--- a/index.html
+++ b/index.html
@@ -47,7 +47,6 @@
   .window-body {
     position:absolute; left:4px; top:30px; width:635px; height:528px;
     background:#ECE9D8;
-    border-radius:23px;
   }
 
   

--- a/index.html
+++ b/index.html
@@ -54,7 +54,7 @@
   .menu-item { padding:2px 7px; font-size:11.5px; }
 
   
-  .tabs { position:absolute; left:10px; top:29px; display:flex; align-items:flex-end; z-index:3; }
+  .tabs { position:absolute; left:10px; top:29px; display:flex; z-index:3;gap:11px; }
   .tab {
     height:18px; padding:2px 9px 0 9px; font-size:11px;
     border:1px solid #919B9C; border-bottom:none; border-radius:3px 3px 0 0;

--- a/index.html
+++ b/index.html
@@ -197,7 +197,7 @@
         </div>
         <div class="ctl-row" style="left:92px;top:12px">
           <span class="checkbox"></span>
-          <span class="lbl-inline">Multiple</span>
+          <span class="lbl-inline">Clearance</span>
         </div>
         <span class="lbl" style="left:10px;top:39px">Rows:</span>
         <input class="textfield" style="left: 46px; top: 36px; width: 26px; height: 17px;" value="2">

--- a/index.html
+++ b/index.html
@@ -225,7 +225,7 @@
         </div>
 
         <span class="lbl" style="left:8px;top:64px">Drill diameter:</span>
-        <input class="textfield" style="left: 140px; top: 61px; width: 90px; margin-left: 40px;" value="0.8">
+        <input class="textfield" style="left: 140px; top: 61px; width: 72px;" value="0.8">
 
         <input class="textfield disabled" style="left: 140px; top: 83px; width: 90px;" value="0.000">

--

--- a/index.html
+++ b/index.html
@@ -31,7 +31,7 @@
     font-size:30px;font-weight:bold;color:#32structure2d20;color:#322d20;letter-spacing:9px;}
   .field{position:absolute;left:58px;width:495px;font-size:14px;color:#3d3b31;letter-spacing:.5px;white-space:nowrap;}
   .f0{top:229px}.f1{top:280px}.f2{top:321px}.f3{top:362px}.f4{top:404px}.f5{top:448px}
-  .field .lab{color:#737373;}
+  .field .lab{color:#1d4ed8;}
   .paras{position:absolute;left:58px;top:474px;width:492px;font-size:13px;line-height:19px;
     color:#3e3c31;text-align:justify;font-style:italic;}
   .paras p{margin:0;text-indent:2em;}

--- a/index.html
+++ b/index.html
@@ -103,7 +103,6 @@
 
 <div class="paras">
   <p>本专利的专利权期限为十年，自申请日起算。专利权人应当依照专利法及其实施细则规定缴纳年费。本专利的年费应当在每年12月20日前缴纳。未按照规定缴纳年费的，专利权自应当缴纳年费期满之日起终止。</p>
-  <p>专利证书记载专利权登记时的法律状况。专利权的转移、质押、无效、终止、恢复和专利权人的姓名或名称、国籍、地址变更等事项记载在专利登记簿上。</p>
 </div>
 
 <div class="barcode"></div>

==

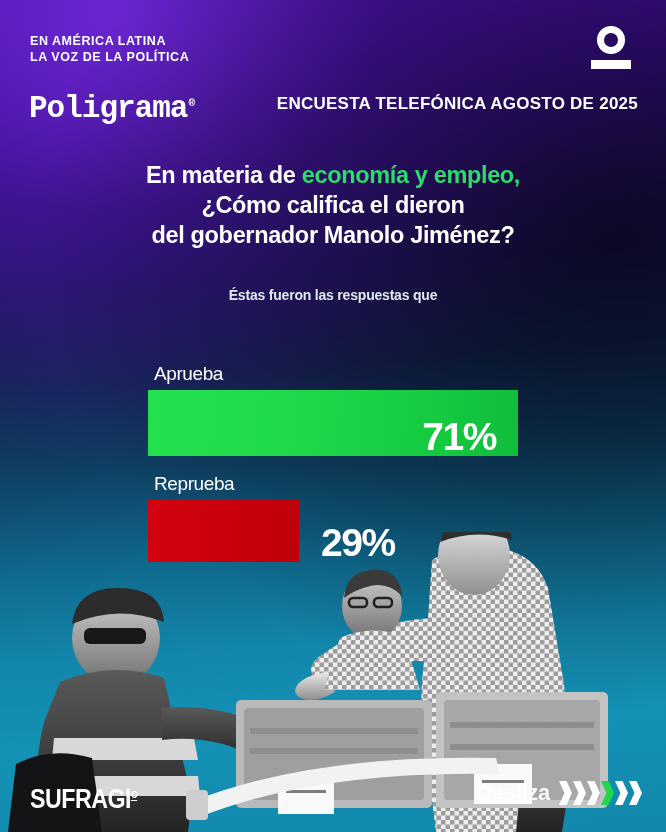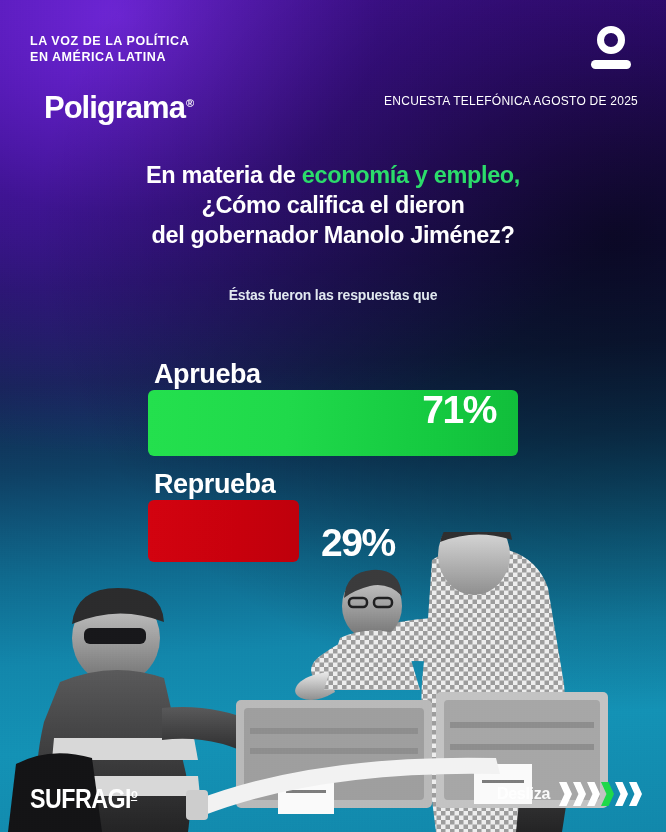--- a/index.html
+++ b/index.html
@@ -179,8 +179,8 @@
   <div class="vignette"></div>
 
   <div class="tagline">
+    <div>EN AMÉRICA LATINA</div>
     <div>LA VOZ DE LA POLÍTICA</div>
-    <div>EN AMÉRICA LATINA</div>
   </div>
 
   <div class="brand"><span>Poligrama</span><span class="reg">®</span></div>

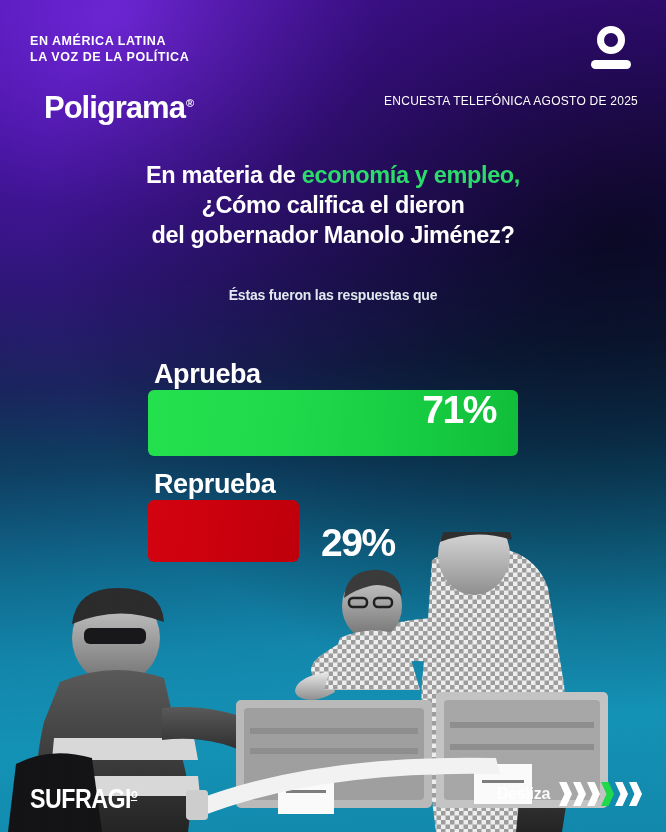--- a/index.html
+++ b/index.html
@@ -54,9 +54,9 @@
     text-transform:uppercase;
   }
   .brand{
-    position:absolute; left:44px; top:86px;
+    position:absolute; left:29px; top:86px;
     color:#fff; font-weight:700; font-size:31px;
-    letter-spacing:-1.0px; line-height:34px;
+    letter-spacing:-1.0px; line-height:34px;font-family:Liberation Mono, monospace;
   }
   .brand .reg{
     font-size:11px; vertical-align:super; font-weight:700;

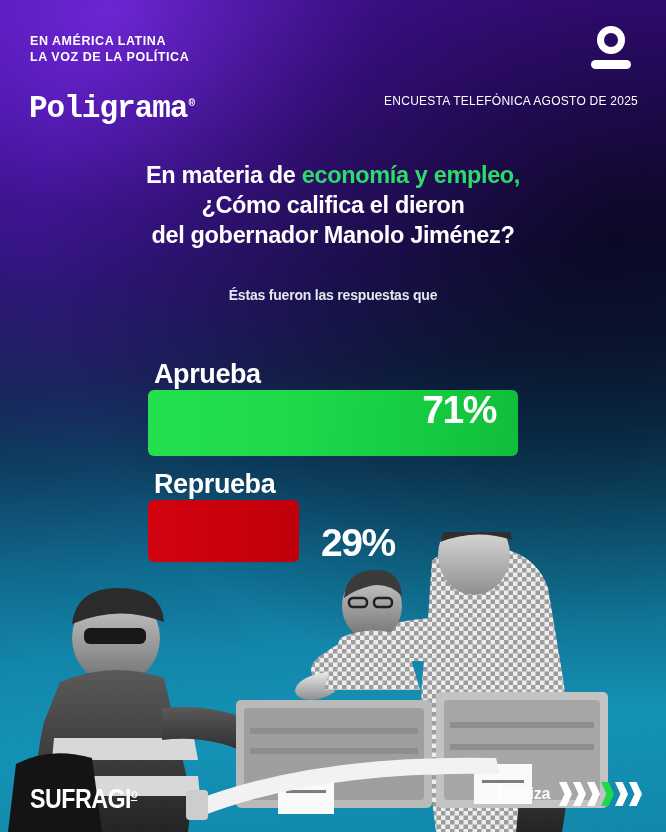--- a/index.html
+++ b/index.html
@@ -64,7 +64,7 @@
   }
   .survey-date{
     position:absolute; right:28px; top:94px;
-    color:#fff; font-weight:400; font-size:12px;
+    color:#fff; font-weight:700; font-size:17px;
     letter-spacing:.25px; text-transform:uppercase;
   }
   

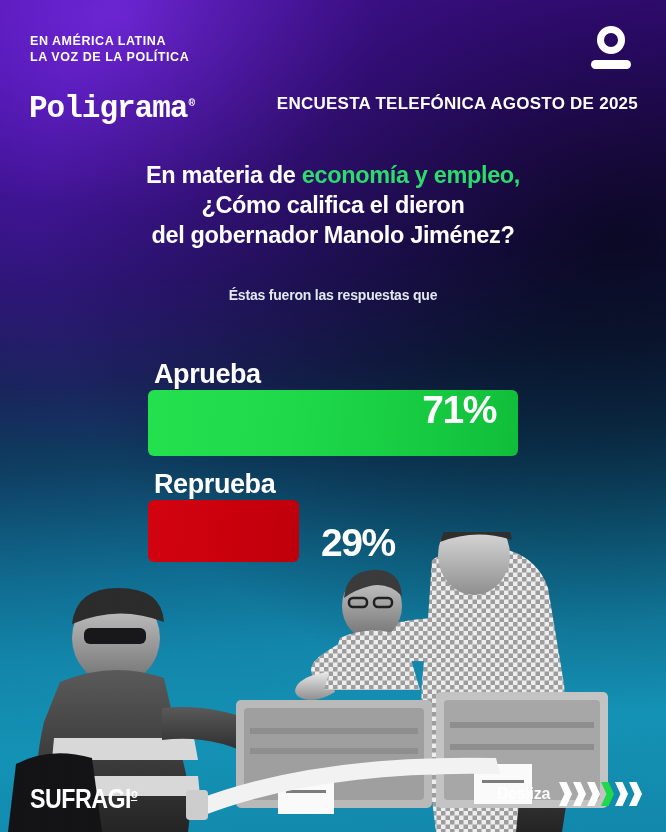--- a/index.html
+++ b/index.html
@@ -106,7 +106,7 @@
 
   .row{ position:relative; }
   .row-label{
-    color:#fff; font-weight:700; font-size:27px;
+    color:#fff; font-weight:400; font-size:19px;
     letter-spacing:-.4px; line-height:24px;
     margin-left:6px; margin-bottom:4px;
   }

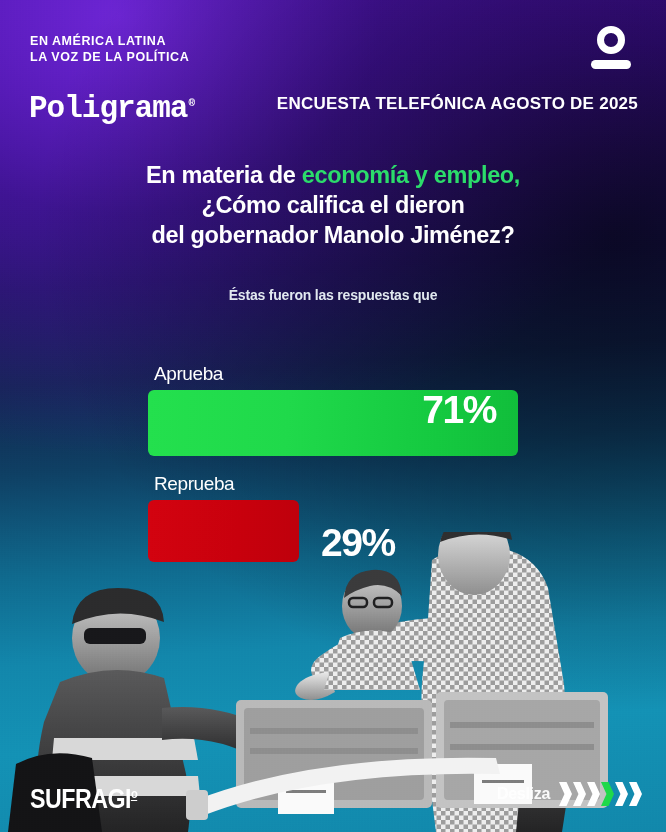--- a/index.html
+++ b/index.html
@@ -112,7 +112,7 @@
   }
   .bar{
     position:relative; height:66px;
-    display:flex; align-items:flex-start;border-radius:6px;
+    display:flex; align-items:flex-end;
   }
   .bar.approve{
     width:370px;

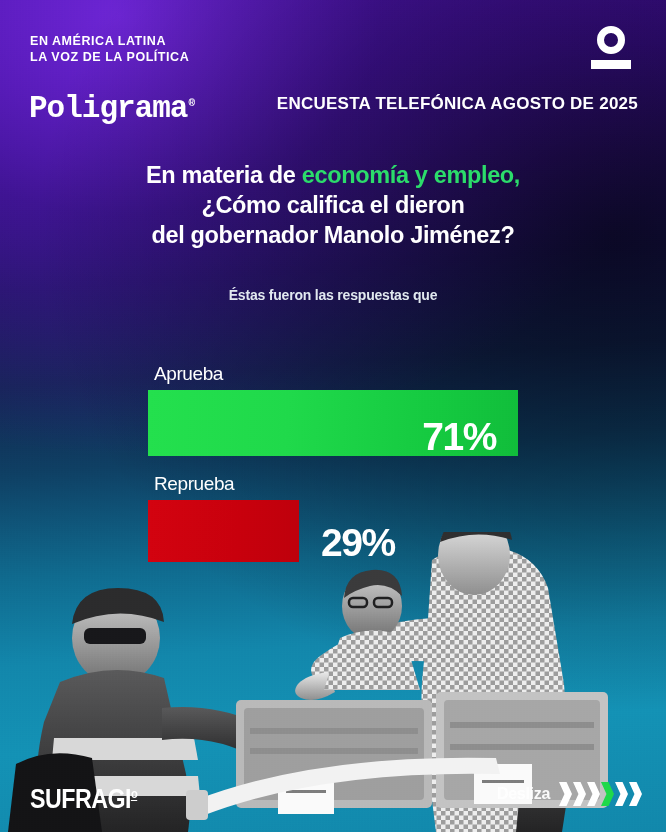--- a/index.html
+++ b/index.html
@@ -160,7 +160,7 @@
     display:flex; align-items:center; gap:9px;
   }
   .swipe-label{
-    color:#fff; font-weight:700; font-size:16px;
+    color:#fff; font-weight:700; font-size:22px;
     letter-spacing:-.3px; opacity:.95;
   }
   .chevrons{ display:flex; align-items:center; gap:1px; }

■ PROMPT
Find the lines above with the word "flex". Copy them out.

■ SOLVED EXERCISE
-  .tabs { position:absolute; left:10px; top:29px; display:flex; align-items:flex-end; z-index:3; }
+  .tabs { position:absolute; left:10px; top:29px; display:flex; z-index:3;gap:11px; }
-    display:flex; align-items:flex-start;border-radius:6px;
+    display:flex; align-items:flex-end;
     display:flex; align-items:center; gap:9px;
   .chevrons{ display:flex; align-items:center; gap:1px; }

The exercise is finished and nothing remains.